## EXERCISE
In the records below, take the line with "[79,239,96,249] [118,238,221,250] %b" and all lines after it, and copy them exactly, pictures excluded.

## RECORD EXTRACTS
=== Begin Enclosure ===

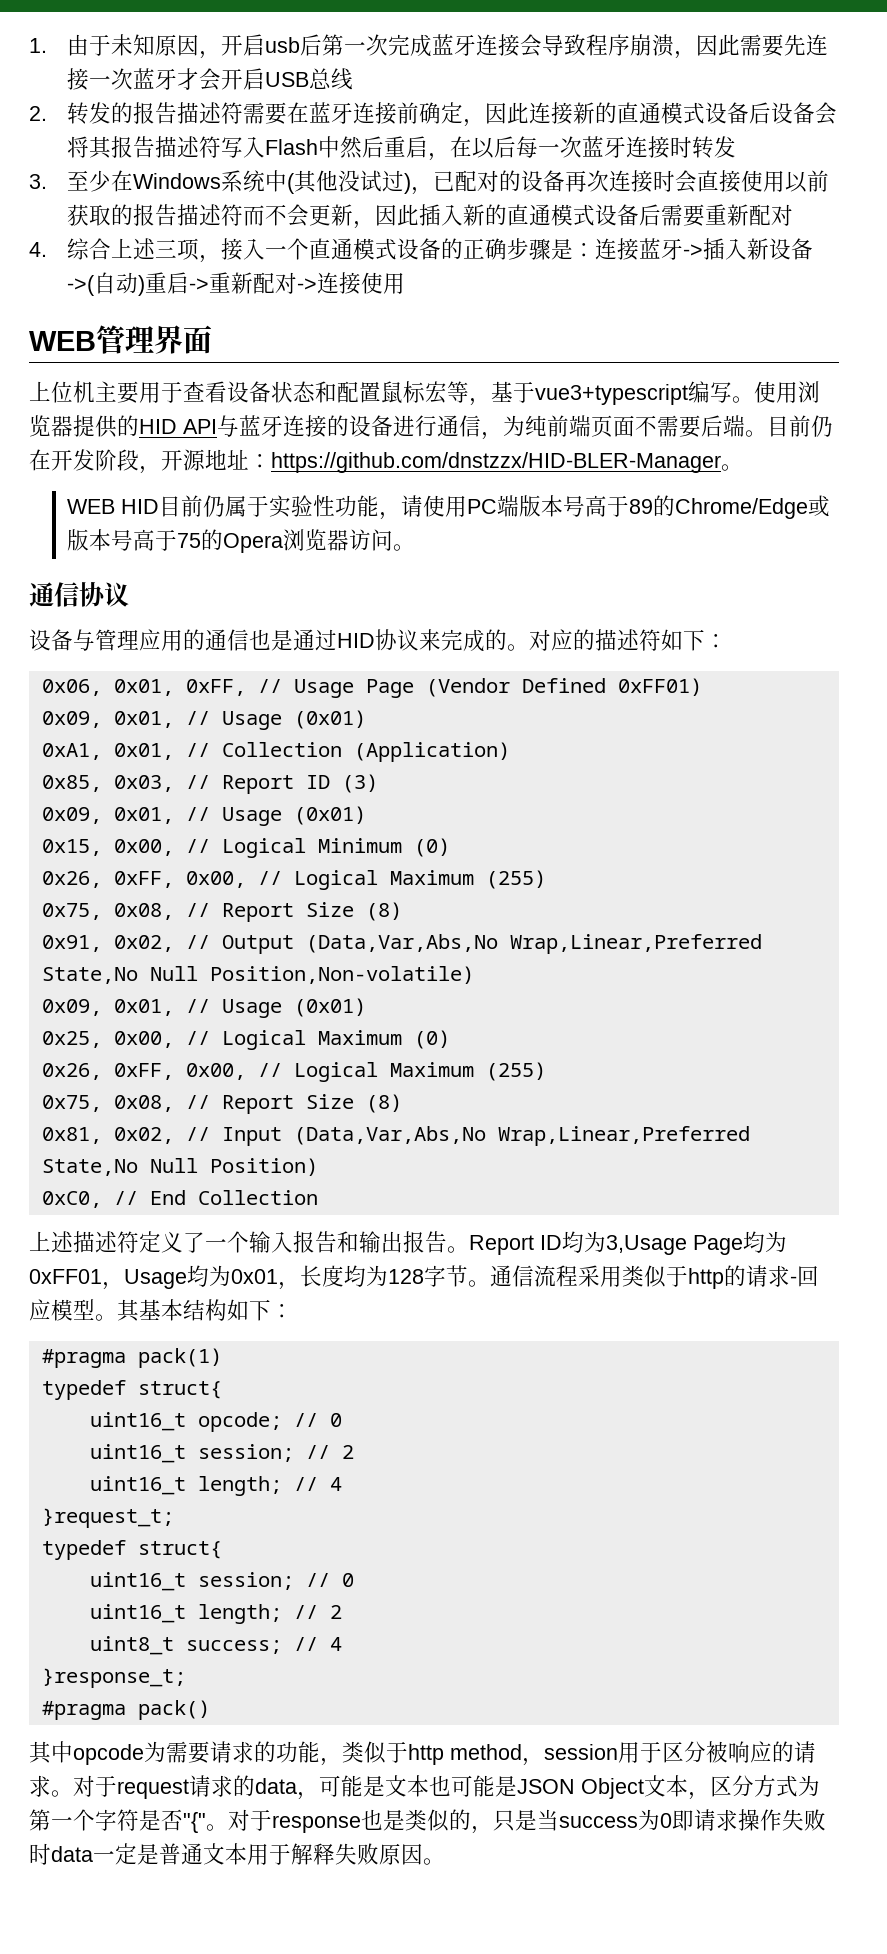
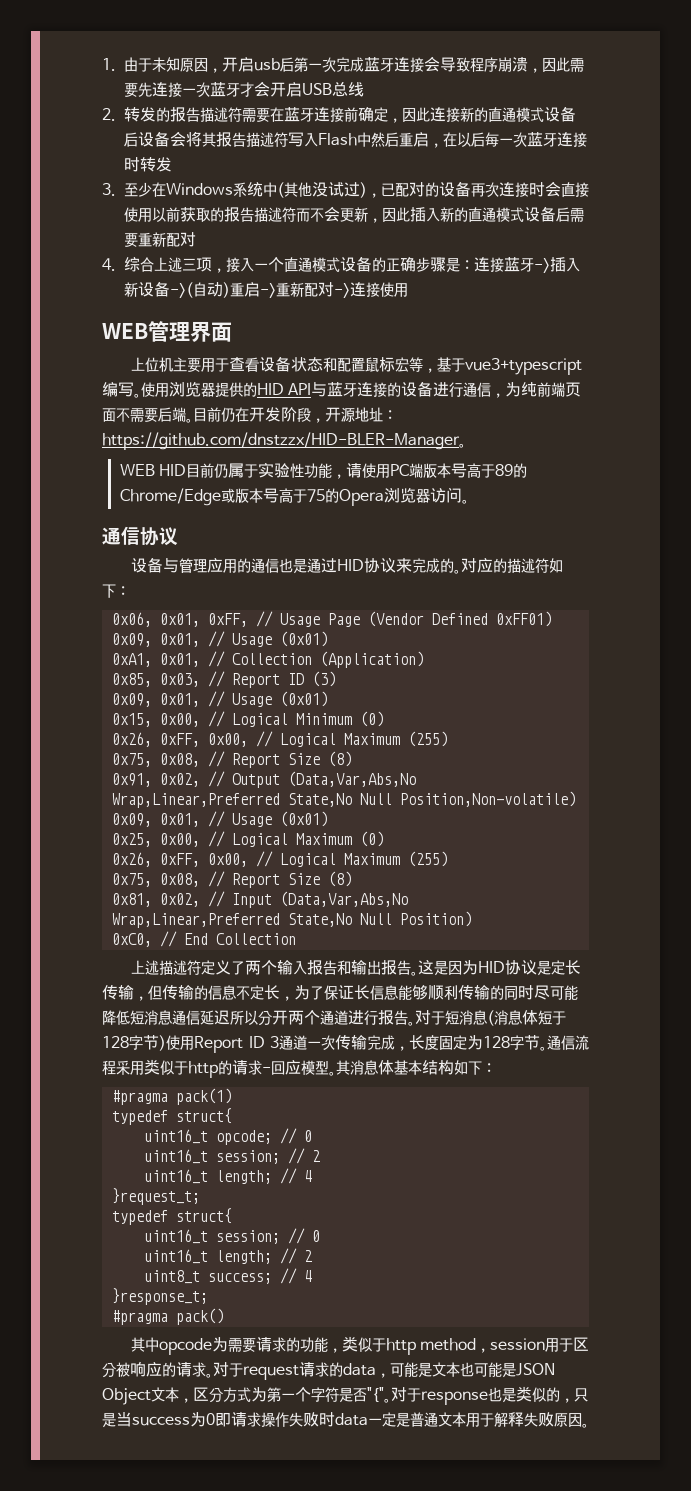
[205,1239,227,1250] 一 -> [244,960,261,975] 两
[469,1231,787,1255] [29,1265,366,1290] Report ID均为3,Usage Page均为0xFF01，Usage均为0x01，长度均 -> [417,960,581,976] [102,985,578,1001] [102,1010,566,1026] [102,1035,467,1053] 这是因为HID协议是定长传输，但传输的信息不定长，为了保证长信息能够顺利传输的同时尽可能降低短消息通信延迟所以分开两个通道进行报告。对于短消息(消息体短于128字节)使用Report ID 3通道一次传输完成，长度固定
(140, 1310) none -> [350,1060,394,1075] 消息体

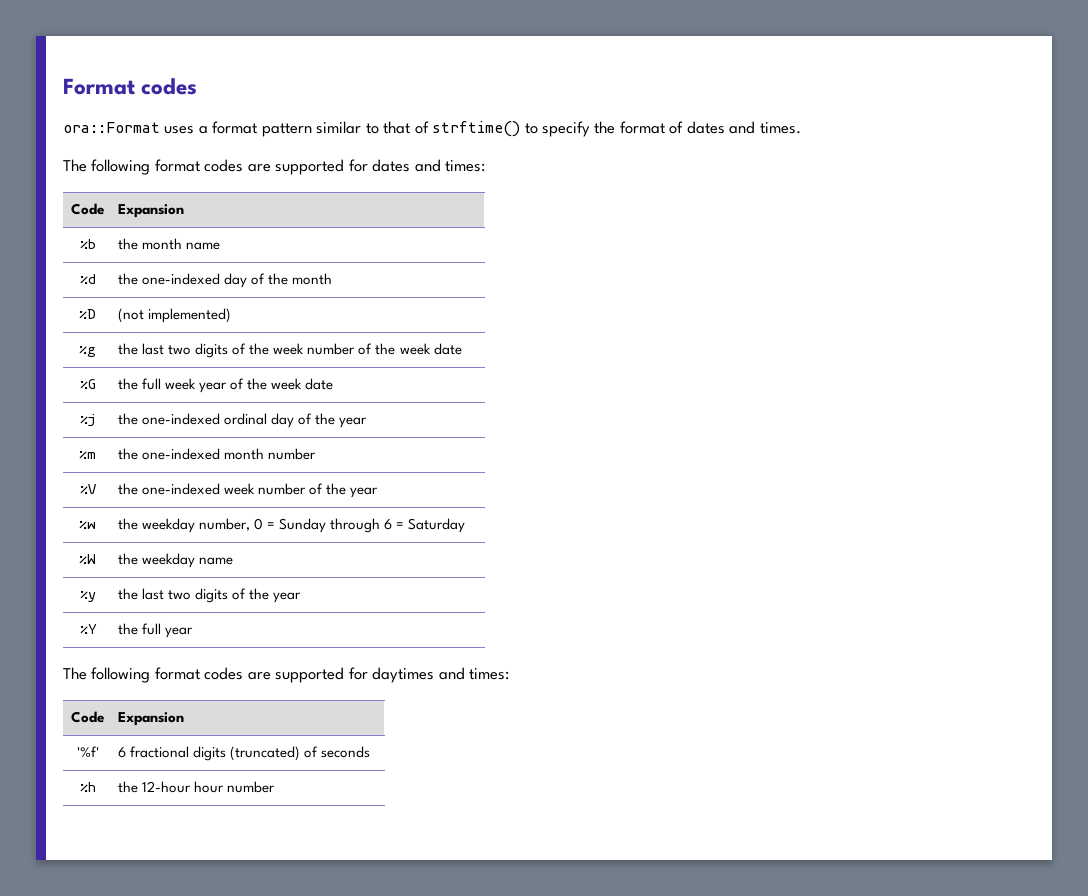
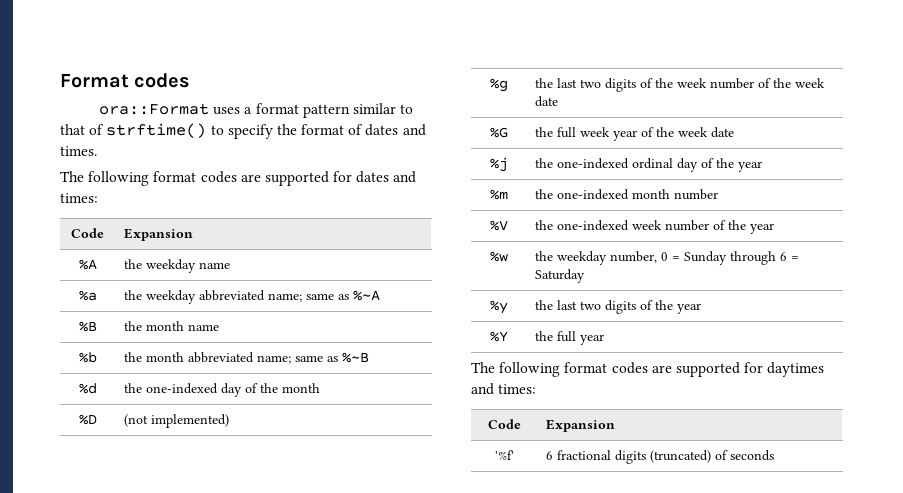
[79,239,96,249] [118,238,221,250] %b | the month name -> [78,259,97,270] [124,259,231,273] [78,290,97,301] [124,290,381,304] [78,321,97,332] [124,321,220,331] [78,352,97,363] [124,352,370,364] %A | the weekday name // %a | the weekday abbreviated name; same as %~A // %B | the month name // %b | the month abbreviated name; same as %~B
[79,554,96,564] [118,553,234,568] // %W | the weekday name -> (586, 276) none
[79,782,96,792] [118,781,276,793] // %h | the 12-hour hour number -> (775, 455) none

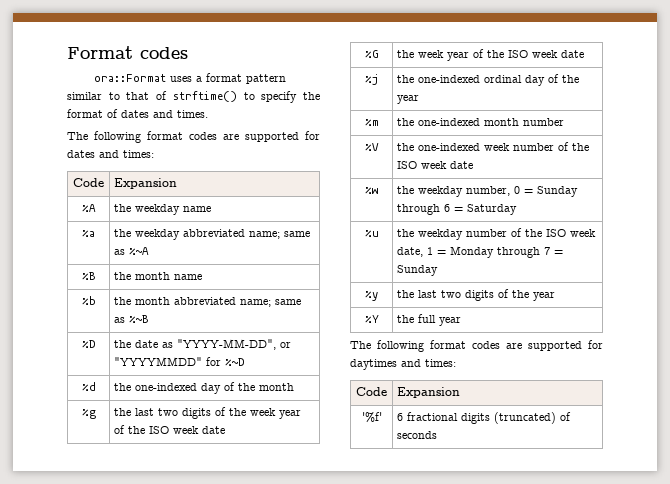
(370, 357) none -> [81,340,96,348] [114,339,292,350] [114,357,246,366] // %D | the date as "YYYY-MM-DD", or "YYYYMMDD" for %~D
[78,414,97,425] [124,414,230,428] // %D | (not implemented) -> (295, 387) none
[710,78,792,89] number of the -> [279,410,302,419] [114,425,170,434] year of the ISO
[557,127,675,141] full week year of the -> [418,49,529,61] week year of the ISO
[750,223,775,234] year -> [397,161,474,169] ISO week date
(586, 276) none -> [364,230,379,237] [397,228,597,240] [397,246,564,258] [397,265,439,276] // %u | the weekday number of the ISO week date, 1 = Monday through 7 = Sunday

=== End Enclosure ===

## PROBLEM SOLUTION
[79,239,96,249] [118,238,221,250] %b | the month name -> [78,259,97,270] [124,259,231,273] [78,290,97,301] [124,290,381,304] [78,321,97,332] [124,321,220,331] [78,352,97,363] [124,352,370,364] %A | the weekday name // %a | the weekday abbreviated name; same as %~A // %B | the month name // %b | the month abbreviated name; same as %~B
[79,554,96,564] [118,553,234,568] // %W | the weekday name -> (586, 276) none
[79,782,96,792] [118,781,276,793] // %h | the 12-hour hour number -> (775, 455) none

(370, 357) none -> [81,340,96,348] [114,339,292,350] [114,357,246,366] // %D | the date as "YYYY-MM-DD", or "YYYYMMDD" for %~D
[78,414,97,425] [124,414,230,428] // %D | (not implemented) -> (295, 387) none
[710,78,792,89] number of the -> [279,410,302,419] [114,425,170,434] year of the ISO
[557,127,675,141] full week year of the -> [418,49,529,61] week year of the ISO
[750,223,775,234] year -> [397,161,474,169] ISO week date
(586, 276) none -> [364,230,379,237] [397,228,597,240] [397,246,564,258] [397,265,439,276] // %u | the weekday number of the ISO week date, 1 = Monday through 7 = Sunday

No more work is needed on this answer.